The project required designing the complete UX system from scratch: research, persona development, concept mapping, information architecture, wireframes, usability testing, icon design, brand persona, visual language, and hi-fi mockups across more than 20 screens.
THE CHALLENGE
How do you bring a centuries-old tactile learning experience onto a 4-inch screen — without losing the cultural soul of the instrument or overwhelming a first-time user?
TARGET AUDIENCE
South Asian youth in Canada — culturally connected, mobile-first, wanting to learn Indian music on their own terms and timeline.
DISCIPLINES
User Research · Concept Mapping · Persona Design
Information Architecture · Wireframing · Icon Design
Usability Testing · Brand Persona · Visual Design
Hi-fi Mockups.
APP SECTIONS
Let's Play · Models
Lessons · Settings
THE USER RESEARCH
Meet Harjot.
The user who
shaped everything.
Research revealed a clear primary user — a young, culturally connected South Asian Canadian who is already embedded in Indian music culture but has no structured way to learn the harmonium digitally. Every design decision flows back to Harjot.
Harjot
Student
/Bhangra Instructor
AGE
17 years old
LOCATION
Brampton
TECH COMFORT
Mobile phone
CAREER GOAL
Computer Science
"The app should be easy to navigate. Maybe a voice assistant could help. I want to start where I left off — on my phone, on the go, at any time."
IDEAL EXPERIENCE
Voice assistant for accessibility and navigation.
Able to connect a real instrument to the app.
Targets different cultural communities.
Mobile app that saves progress and resumes anywhere.
FRUSTRATIONS
Complicated systems will frustrate immediately
Concerned online learning won't be as effective as in-person.
Relying on internet connection to learn music.

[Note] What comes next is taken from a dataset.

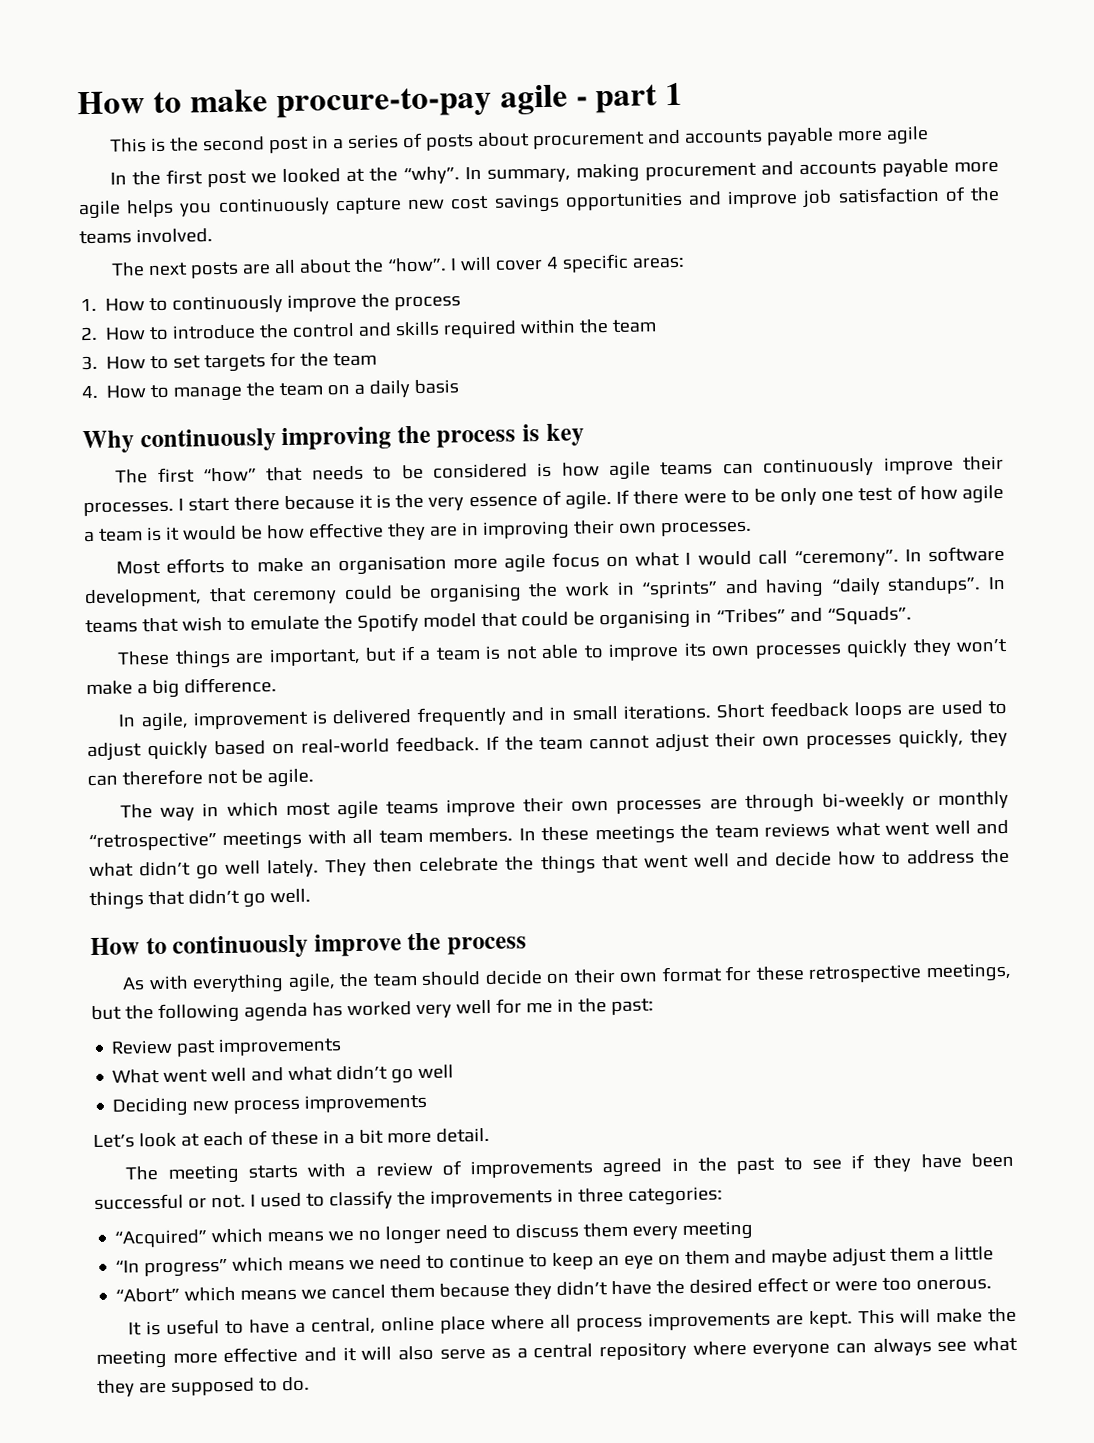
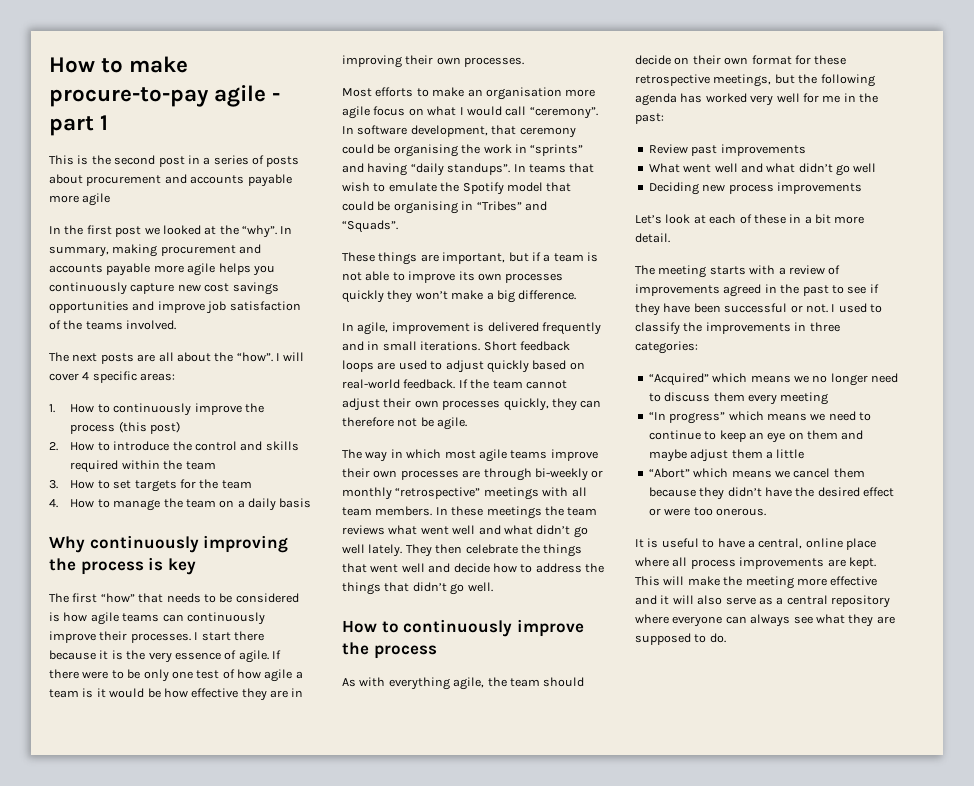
(462, 303) none -> [118,421,181,434] (this post)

Not truly mobile — can't pick up mid-session.
BRAND PERSONA
Aria — the friendly
voice of the app.
Rather than a generic interface, the app needed a personality — someone who feels like a friend who happens to know a lot about harmonium. Aria was designed as the emotional and tonal backbone of the entire experience.
Voice & Tone
Familiar, friendly, and above all, human. Aria communicates with the folksy warmth of an old friend — suggesting musical notes, sharing stories about famous singers, never getting in the way of the workflow. In critical situations, Aria drops the suggestions and speaks directly.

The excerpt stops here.